Co-authored by Peter Tobey, Director of Marketing and Communications at IPv4.Global and Leo Vegoda.
A network can fence off its own IP addresses or block access to specific external addresses. Administrators frequently block access to their own IP addresses to prevent unwanted access to content. Individual IP addresses or blocks of IP addresses can also be blocked due to unwanted or malicious behavior.
Blocking specific IP addresses
IP address blocking prevents a specific IP address or group of IP addresses from connecting to a server, computer, or application. In general, IP addresses are blocked to prevent unwanted or harmful sites or servers from connecting to an organization’s network or an individual’s computer.
Alternatively, all external access can be blocked. An example blocks anyone on the internet trying to reach my accounting server.
Block an organization’s IPs
IP addresses inside an organization’s system can also be blocked. For example, a hospital can block internal IP addresses to protect the confidential data of network users who should not have access to this information.
An outgoing block is sometimes also required. For example, an accounting server, infected with a bot, can be prevented from trying to reach an order server.
Difficulties with IP blocking
Blocking IP addresses becomes problematic when a person or a company wishes to block an address that is part of a group. When you want to block a specific IP address, the entire group of IP addresses it belongs to must also be blocked.
A good example is the country of Nigeria. Since many scams on the Internet come from Nigerian IP addresses, many, sometimes all, Nigerian IP addresses are blocked. Thus, Nigerian legal businesses and Internet users have suffered from the mass blocking of IP addresses.
Common Reasons for Blocking IP Addresses
Scams are a common reason for IP address blocks, but there are countless other reasons to block an IP address or group.
- Hackers : The goal of most hackers is to gain access to proprietary information (trade secrets) or confidential data (employee health and payroll, or accounting records). If they access it, valuable information could be compromised, credit card information stolen, or a ransomware attack could shut down a business.
- Bots: These usually infect personal computers and use them to amplify attacks elsewhere. For example, they regularly send spam or try to guess passwords, etc.
- Confidential data: Sensitive information deserves special attention. For example, for general security, a corporate network administrator can block all PCs used by accounting. To do this systematically, these workstations are assigned IP addresses between 10.100.11.0 and 10.100.11.255. The administrators then block access to any other address.
- Mail server spam: Spammers often send from the same IP address repeatedly. To block these (sometimes dangerous) nuisances, their source IPs are logged and blocked. There are Reputation Block Lists (RBLs) such as SpamHaus and SORBS that perform this function. They collect spam reports from many different mail servers and list IP addresses that have been reported as sending spam. Many mail server operators block all addresses on these lists.
- Viruses: On a well-secured corporate network, before an individual user is logged in and granted access, antivirus software scans the PC for the latest viruses. If infected, it can be quarantined on a private subnet that has been blocked from the rest of the network. Once isolated, it can be patched and the virus removed.
- Access restriction: It is common for schools and businesses to block sites that they deem distracting, inappropriate, or harmful to student or employee productivity. This type of blocking is usually done by name, using a service that categorizes sites, but some firewall administrators manually block specific IP addresses.
- Criminal activity: If an IP address has a history of illegal activity, such as illegal trading or dark web activity, many servers will block that IP address.
- Extensions: Web browsers can be enhanced with additional software, called extensions, which perform various tasks. Ad blockers are among the most common.
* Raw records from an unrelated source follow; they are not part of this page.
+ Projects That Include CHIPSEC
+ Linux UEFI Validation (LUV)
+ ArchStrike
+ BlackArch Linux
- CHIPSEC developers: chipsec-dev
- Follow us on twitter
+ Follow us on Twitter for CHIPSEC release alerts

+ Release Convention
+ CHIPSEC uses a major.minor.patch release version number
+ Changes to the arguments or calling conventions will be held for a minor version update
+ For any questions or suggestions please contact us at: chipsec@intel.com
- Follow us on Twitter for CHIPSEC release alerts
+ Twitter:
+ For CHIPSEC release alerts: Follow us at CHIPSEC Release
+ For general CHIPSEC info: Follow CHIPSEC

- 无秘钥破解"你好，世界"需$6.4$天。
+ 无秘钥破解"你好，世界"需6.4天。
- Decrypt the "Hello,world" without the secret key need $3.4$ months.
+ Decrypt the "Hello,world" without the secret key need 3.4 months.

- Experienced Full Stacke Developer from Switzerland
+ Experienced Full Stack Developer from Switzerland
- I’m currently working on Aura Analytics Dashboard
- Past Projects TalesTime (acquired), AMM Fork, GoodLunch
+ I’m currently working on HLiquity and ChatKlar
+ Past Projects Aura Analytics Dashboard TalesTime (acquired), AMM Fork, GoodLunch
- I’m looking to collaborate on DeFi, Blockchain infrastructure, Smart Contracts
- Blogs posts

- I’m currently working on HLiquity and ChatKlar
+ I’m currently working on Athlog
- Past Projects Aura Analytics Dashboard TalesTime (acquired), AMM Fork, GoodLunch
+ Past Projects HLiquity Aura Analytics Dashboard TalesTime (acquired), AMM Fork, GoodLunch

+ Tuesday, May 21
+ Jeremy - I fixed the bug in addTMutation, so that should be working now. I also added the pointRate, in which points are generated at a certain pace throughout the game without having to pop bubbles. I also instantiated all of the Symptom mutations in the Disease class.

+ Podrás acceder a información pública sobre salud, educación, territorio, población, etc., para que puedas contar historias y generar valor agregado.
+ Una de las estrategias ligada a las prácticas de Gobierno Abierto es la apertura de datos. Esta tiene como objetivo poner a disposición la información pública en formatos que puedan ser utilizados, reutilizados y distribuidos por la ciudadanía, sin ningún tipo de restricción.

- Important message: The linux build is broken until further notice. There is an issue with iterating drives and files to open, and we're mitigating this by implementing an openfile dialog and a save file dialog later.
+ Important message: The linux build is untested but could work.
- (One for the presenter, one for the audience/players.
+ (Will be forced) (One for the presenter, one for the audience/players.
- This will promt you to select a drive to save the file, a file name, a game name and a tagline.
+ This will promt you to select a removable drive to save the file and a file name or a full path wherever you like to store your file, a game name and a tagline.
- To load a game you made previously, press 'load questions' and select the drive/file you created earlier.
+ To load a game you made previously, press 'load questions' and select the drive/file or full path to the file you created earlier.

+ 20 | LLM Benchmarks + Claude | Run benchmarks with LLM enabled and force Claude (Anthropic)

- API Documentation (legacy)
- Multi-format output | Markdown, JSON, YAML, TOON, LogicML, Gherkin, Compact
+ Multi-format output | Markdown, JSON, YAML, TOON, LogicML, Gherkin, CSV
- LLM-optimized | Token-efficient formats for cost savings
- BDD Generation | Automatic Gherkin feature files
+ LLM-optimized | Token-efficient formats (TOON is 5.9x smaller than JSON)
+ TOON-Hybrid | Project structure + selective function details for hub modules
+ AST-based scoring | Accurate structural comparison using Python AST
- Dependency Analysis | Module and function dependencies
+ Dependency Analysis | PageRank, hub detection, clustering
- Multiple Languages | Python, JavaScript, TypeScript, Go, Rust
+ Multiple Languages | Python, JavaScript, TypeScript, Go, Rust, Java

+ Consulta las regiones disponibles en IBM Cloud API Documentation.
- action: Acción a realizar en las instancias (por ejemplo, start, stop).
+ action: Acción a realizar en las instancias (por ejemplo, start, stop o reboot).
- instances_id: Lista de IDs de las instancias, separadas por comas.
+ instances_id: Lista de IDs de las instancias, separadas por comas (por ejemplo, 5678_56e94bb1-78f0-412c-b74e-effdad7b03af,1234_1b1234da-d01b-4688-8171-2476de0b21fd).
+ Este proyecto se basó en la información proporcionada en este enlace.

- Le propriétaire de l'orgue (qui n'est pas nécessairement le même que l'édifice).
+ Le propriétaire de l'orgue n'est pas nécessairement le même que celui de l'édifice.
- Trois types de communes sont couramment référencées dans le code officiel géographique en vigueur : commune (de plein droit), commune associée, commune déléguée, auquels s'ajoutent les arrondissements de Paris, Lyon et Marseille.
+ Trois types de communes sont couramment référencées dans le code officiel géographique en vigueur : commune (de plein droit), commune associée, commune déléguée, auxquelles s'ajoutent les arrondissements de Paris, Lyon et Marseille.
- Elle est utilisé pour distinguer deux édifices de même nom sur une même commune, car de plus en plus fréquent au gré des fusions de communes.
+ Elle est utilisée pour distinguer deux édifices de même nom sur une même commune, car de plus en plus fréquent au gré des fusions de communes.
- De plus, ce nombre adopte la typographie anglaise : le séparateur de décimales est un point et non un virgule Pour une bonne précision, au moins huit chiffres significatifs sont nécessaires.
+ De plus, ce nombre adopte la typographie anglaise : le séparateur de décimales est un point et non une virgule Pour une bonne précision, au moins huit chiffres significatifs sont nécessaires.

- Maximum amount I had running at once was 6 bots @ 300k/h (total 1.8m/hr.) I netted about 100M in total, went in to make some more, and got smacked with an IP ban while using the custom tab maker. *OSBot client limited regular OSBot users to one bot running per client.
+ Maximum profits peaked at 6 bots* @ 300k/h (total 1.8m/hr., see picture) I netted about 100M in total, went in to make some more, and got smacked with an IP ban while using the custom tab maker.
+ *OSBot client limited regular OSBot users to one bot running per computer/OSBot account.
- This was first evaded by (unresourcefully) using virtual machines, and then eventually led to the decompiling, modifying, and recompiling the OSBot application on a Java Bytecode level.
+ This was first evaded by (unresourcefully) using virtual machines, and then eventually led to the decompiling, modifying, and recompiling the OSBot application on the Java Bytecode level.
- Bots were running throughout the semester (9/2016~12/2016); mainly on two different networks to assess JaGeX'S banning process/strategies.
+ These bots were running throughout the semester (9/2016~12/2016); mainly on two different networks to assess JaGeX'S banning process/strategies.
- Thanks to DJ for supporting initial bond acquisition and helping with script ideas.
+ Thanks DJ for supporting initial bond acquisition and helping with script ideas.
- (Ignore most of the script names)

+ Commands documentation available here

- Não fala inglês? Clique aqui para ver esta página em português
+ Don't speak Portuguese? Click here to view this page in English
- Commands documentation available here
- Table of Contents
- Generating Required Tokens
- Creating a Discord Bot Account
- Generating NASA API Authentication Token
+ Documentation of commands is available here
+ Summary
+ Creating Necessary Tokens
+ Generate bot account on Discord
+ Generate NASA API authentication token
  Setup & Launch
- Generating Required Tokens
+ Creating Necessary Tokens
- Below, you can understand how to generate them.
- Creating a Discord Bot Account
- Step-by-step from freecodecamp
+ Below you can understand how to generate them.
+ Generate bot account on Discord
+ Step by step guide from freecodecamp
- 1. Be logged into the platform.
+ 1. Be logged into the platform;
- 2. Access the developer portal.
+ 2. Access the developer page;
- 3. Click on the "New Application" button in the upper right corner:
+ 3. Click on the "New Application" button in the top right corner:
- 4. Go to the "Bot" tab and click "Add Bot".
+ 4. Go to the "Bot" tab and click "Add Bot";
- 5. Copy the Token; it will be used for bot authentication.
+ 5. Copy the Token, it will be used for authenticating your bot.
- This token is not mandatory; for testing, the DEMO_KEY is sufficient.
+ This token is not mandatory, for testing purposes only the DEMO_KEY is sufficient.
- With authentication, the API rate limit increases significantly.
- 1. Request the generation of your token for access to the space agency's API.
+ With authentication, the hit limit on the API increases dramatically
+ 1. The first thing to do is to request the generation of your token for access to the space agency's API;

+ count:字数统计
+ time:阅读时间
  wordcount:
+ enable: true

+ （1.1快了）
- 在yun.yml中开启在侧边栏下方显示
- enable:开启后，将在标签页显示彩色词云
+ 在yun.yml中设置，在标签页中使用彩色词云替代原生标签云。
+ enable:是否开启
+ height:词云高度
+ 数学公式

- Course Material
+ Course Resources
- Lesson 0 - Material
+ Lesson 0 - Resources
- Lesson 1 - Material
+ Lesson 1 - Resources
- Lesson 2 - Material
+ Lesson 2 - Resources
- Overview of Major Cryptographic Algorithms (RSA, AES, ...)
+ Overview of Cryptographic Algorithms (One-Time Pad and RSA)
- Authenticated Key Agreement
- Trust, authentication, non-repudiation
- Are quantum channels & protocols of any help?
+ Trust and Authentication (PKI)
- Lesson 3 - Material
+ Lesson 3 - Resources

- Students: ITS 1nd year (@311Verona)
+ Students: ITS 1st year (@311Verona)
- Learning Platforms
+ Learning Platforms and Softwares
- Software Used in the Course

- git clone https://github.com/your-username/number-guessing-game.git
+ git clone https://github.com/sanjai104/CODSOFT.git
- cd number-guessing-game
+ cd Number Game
Publishers that rely on advertising can block users (IP) with ad blockers. This may apply to other extensions.
- Choking: Throttling consists of limiting the bandwidth to an IP address. It could slow down a website or app for blocked users. Sometimes companies may use this technique to manage network bandwidth, preventing a user from using all available capacity. For example, a video streaming service may limit all IP addresses to standard high definition (HD) video instead of 4K on the night of a major video release so that their servers can cope with increased demand that night. -the.
How are IP addresses blocked?
Software known as a firewall blocks access based on IP addresses. These applications examine the source and destination IP addresses in every data packet on a network and compare each to its list of blocked addresses. If the packet matches an IP address in the list, it simply drops the packet.
For example, if a lot of spam is received from a mail server to an address, it can be added to a list. Other lists may include IP addresses that allow all inbound communication (vulnerable to exploitation) or IP addresses that have been used for botnet attacks. These collections of identified malicious sources are commonly referred to as reputational blacklists or RBLs. Network or server administrators can decide to block any IP address on certain RBLs.
A similar problem arises with IP addresses that are vulnerable to hacking as open relays or proxies. These are also often included in lists of IP addresses to block.
Being listed on an RBL reduces the value of IPv4 addresses. Although RBLs are not universally implemented, inclusion on one or more results in the blocking of an IP address for those deploying the RBL.